Ia kembali ditanya terkait apakah ia tahu perihal villa yang dibangun di lokasi itu.
“Betul, sesuai dengan informasi yang kami dengar di luar, itu adalah milik Bapak Goris Mere,” jawab Ramang.
JPU Herry kembali bertanya, apakah villa itu atas nama Goris Mere atau orang lain.
“Itu yang kami dengar di luar. Dan itu merupakan pengetahuan umum orang Labuan Bajo,” kata Ramang.
JPU kembali bertanya, apakah selain villa – yang diketahui diberi nama Promised Land – ada bangunan lain di lokasi itu.
“Di bagian depan gerbang ada rumah, ada mushola. Di bagian selatan ada satu pondok. Itu yang kami lihat,” jawab Ramang.

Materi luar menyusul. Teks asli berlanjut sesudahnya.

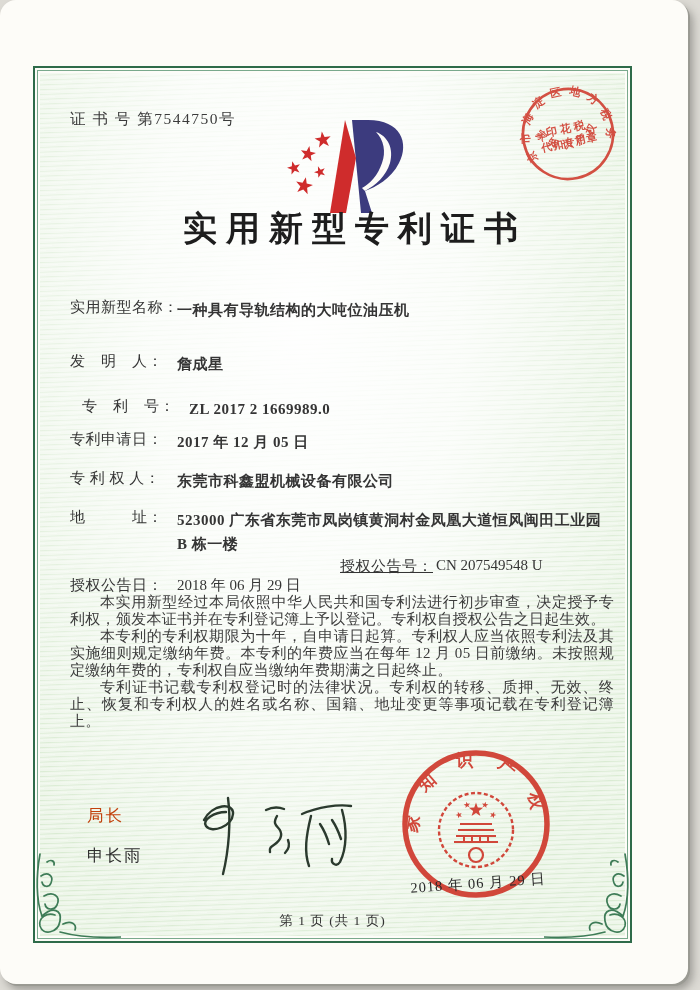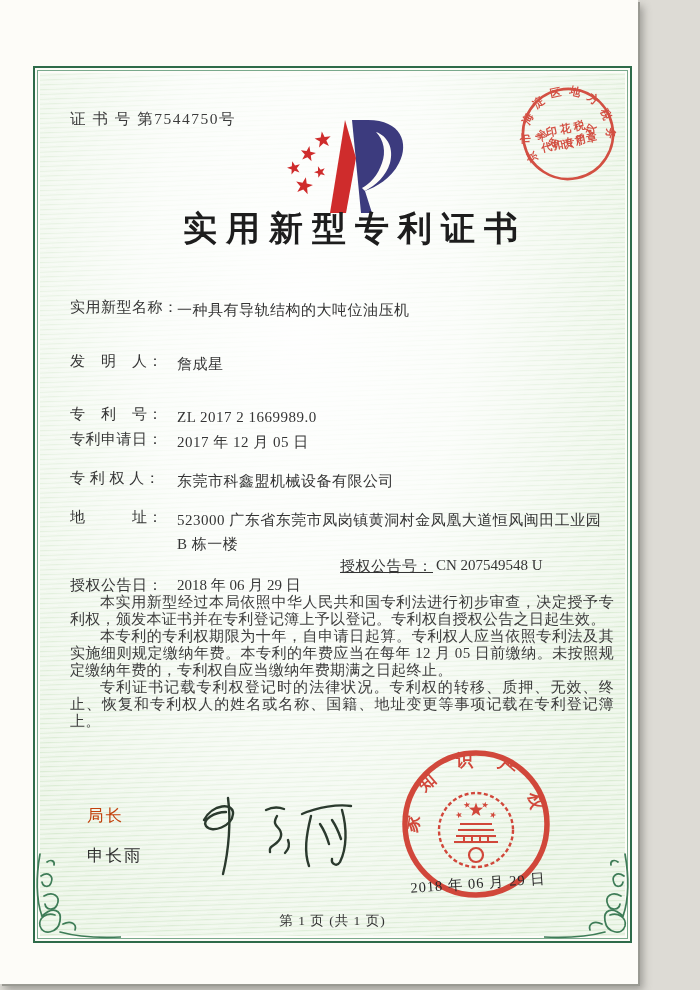"证 书 号 第7544750号" .paper { border-radius: none -> 16px; width: 638px -> 688px }
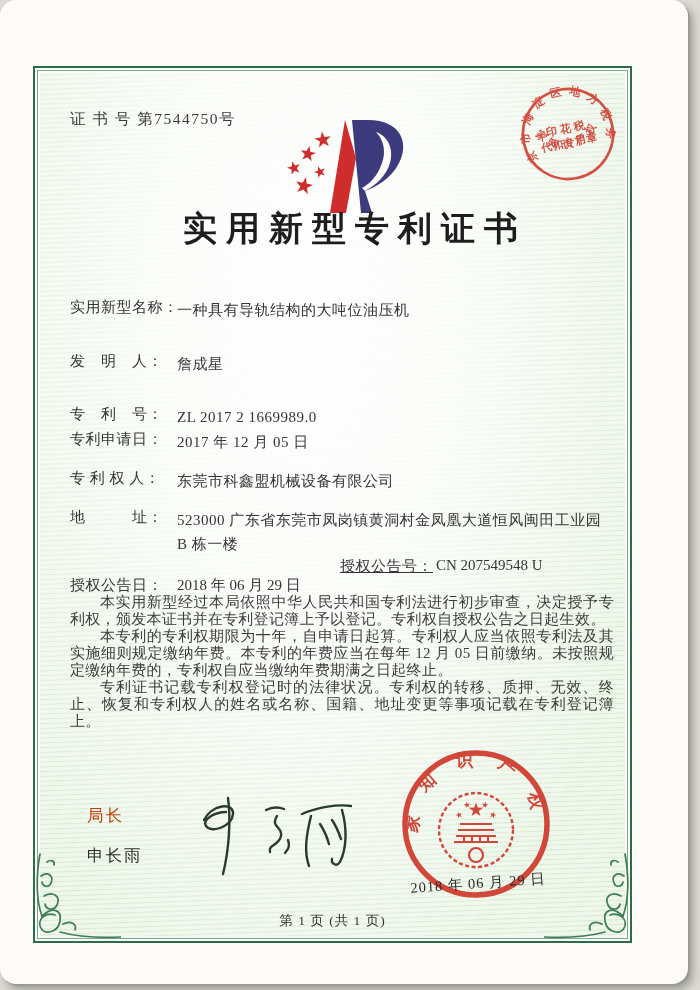"一种具有导轨结构的大吨位油压机" .fvalue { font-weight: none -> bold }
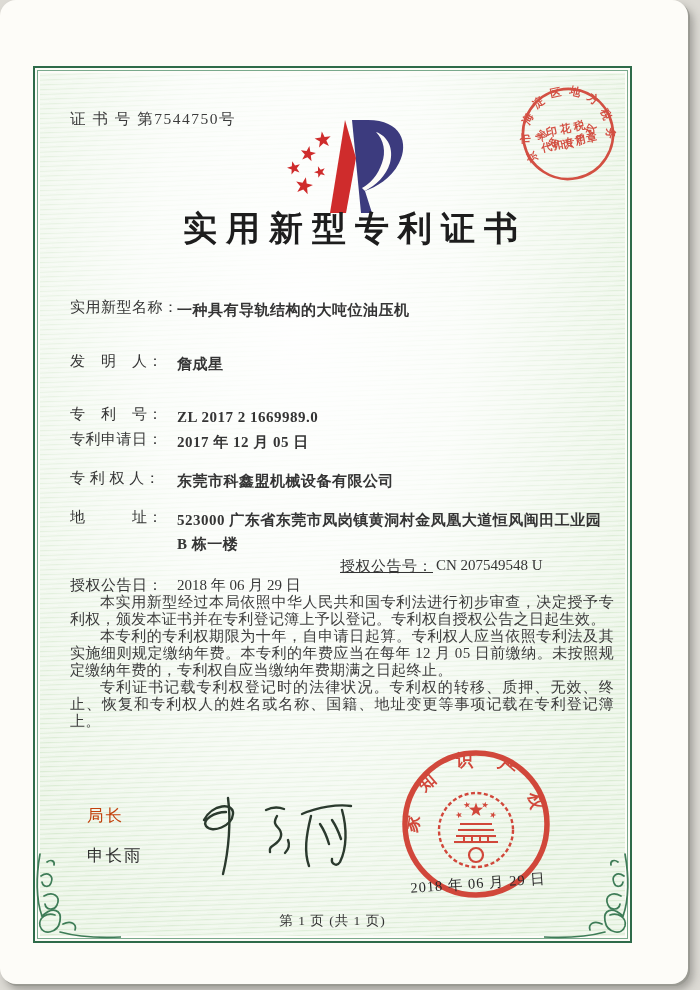"专 利 号：" .r3 { margin-left: none -> 12px; top: 107px -> 99px }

JPU kembali bertanya soal dua kontainer di lahan itu, yang diiyakan Ramang.
“Jarak antara villa yang menurut masyarakat milik Goris Mere ke kontainer itu jauh?,” tanya JPU.
“Kurang lebih 200 meter,” jawab Ramang.
“Kalau kontainer itu milik siapa?,” tanya JPU kembali, dan dijawab Ramang bahwa ia tidak mengetahuinya,
JPU kemudian menyinggung nama Johni Asadoma.
“Apakah saksi tetap tidak tahu atau dengar informasi bahwa kontainer itu milik Johni Asadoma?” kata JPU.
Ramang kembali mengatakan, bahwa ia tidak tahu, termasuk ketika ditanya ulang oleh JPU.
Mendengar itu, JPU membacakan catatan dari buku harian Almarhum Haji Adam Djudje, warga yang sempat ikut mengklaim sebagai pemilik lahan itu.
“Terima tanda jadi dari Johni Asadoma 50 juta rupiah,” kata JPU membacakan isi buku harian itu yang tampak berwarna hitam dan berukuran kecil. “Apakah saudara saksi mengetahui soal ini?” lanjutnya, mengarahkan pertanyaan kepada Ramang.
Ramang tetap konsisten mengatakan bahwa ia tidak mengetahui hal itu.
Sidang kemarin menghadirkan 8 terdakwa, yakni Ambrosius Syukur, Muhammad Achyar, Abdulah Nur, Marten Ndeo, Afisal alias Unyil, Caitano Soares, Theresia Koro Dimu dan Veronika Syukur.
Sidang dipimpin oleh hakim Ketua, Wari Juniarti, bersama dua hakim anggota Ari Prabowo dan Ibnu Kholik, sementara JPU terdiri dari tiga orang, yakni Herry Franklin, Hendrik Tip dan Emirensiana Jehamat.
Seluruh terdakwa mengikuti sidang secara virtual dari rumah tahanan.